Pour moi, j’avoue que je ne vis dans l’affectation avec laquelle l’Empereur parlait de ce projet, comme dans les mesures qu’il prenait, que le désir de donner le change à l’opinion, d’activer la réunion des approvisionnements et, avant tout, celui d’appuyer, par l’annonce de ce projet, les ouvertures qu’il avait faites. Elles étaient ignorées de tout le monde. M. Toutolmine en avait fidèlement gardé le secret ainsi que M. Lelorgne, qui avait aussi été chargé de la seconde expédition. L’Empereur dit cependant quelques mots au prince de Neuchâtel sur la nature de ses ouvertures.
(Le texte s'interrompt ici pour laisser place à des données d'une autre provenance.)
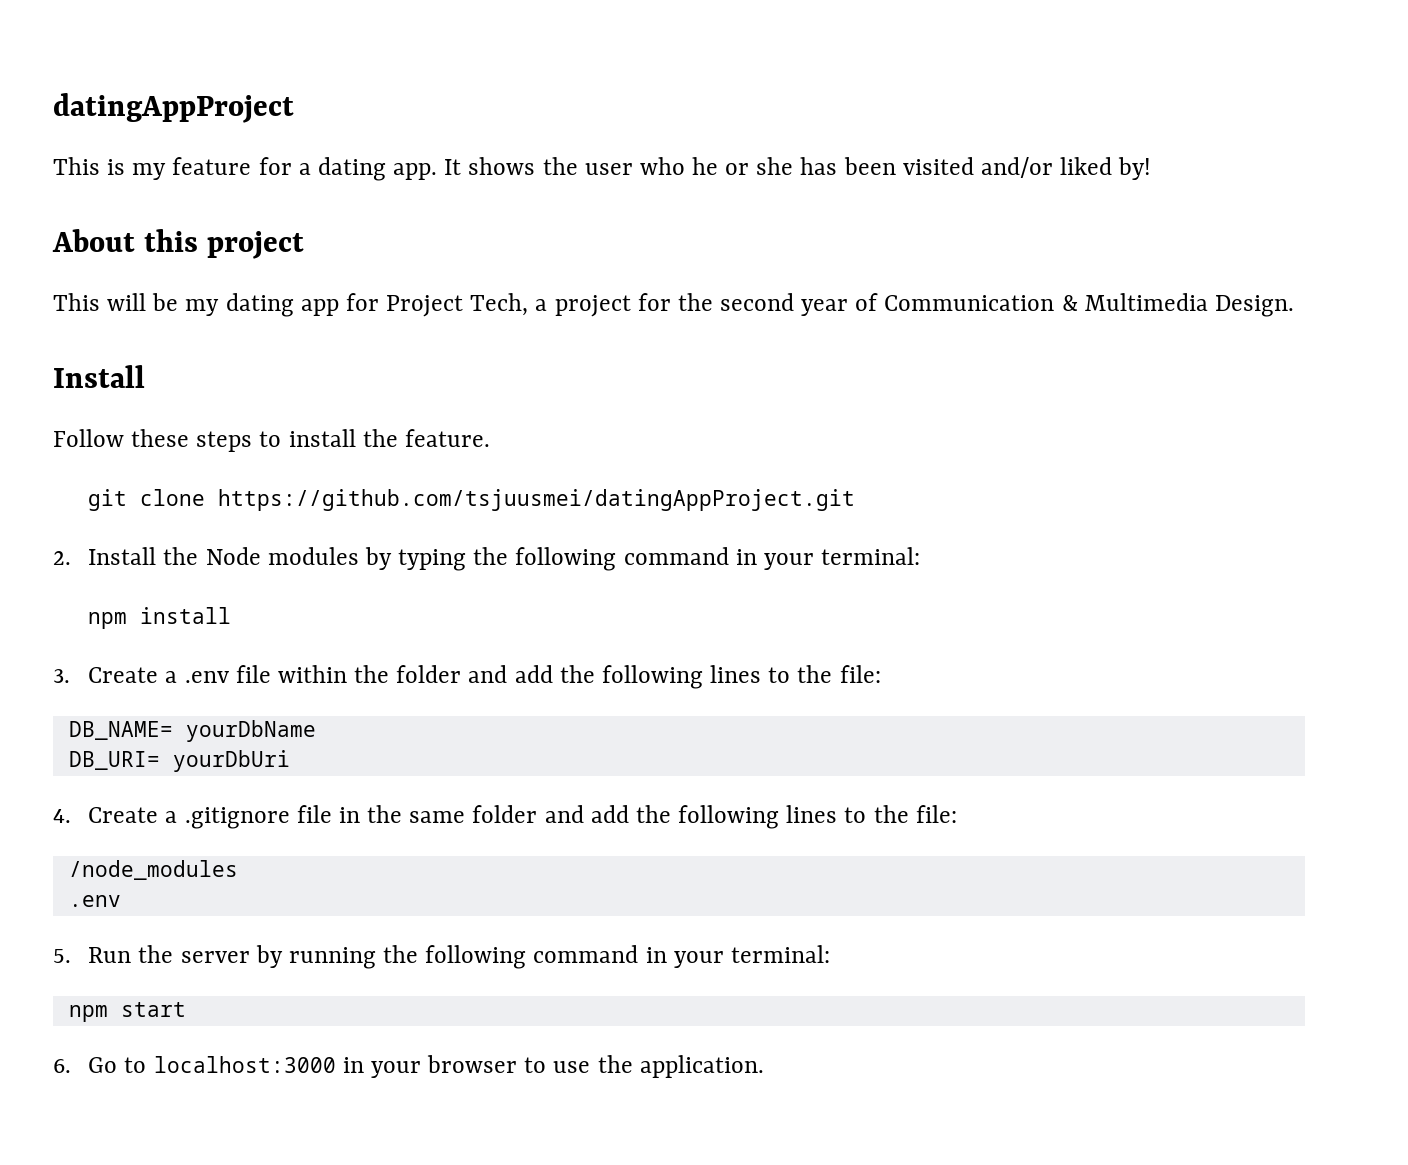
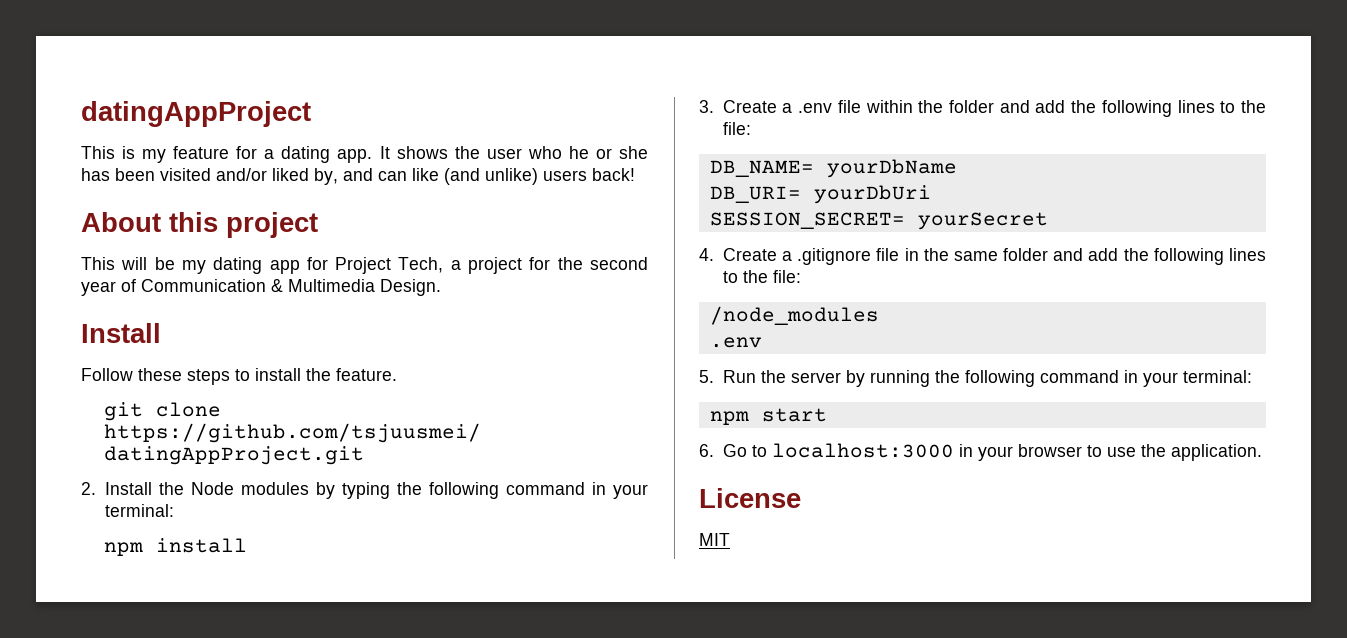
- It shows the user who he or she has been visited and/or liked by!
+ It shows the user who he or she has been visited and/or liked by, and can like (and unlike) users back!
+ SESSION_SECRET= yourSecret
+ License
+ MIT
L’Empereur se flattait (il en convint plus tard avec moi) que cette démarche, faite aussi dans le but de bien établir, dès le principe, que les Français n’étaient pour rien dans l’incendie de Moscou et qu’ils avaient même tout fait pour en arrêter les ravages, prouvant qu’il était disposé à entrer en arrangement, cela amènerait une réponse et même des propositions de paix. L’incendie de Moscou avait fait faire à l’Empereur de sérieuses réflexions, quoiqu’il cherchât à se dissimuler les conséquences que devait avoir une telle résolution et le peu d’espoir qu’il y avait que le gouvernement qui l’avait prise fût disposé à faire la paix. Il voulait toujours croire à sa bonne étoile et que la Russie, fatiguée de la guerre, saisirait toute occasion de mettre fin à la lutte. Il pensait que la difficulté n’était que dans le moyen de s’aborder convenablement, parce que la Russie lui croyait de grandes prétentions, que l’initiative qu’il avait prise, en prouvant à l’empereur Alexandre qu’il serait facile de s’entendre sur les conditions, amènerait nécessairement des propositions. Je crois, en effet, que l’empereur Napoléon eût été très facile sur les conditions en ce moment, la paix étant le seul moyen de se tirer de ce mauvais pas. Il présentait ses démarches comme de la générosité, comme s’il pouvait se flatter qu’on prendrait le change, à Pétersbourg, sur ses motifs. Il cherchait à faire croire que c’était la crainte de le trouver trop exigeant qui avait empêché les propositions de lui arriver. Il espérait donc se tirer de cette manière de la position embarrassante où il s’était placé. C’est dans cet espoir de la paix qu’il prolongea son malheureux séjour à Moscou.
Le temps superbe qu’il faisait, la douceur de la température qui s’était prolongée cette année, tout a contribué à le tromper. Peut-être avait-il aussi, avant que ses derrières fussent inquiétés et attaqués, la pensée de prendre, comme il l’annonçait, ses quartiers d’hiver en Russie. Dans ce cas, “Moscou, comme il le disait, était par son nom une position politique, par le nombre et l’espèce de ses établissements et de ses ressources encore existantes une position militaire préférable à toute autre, s’il restait en Russie.”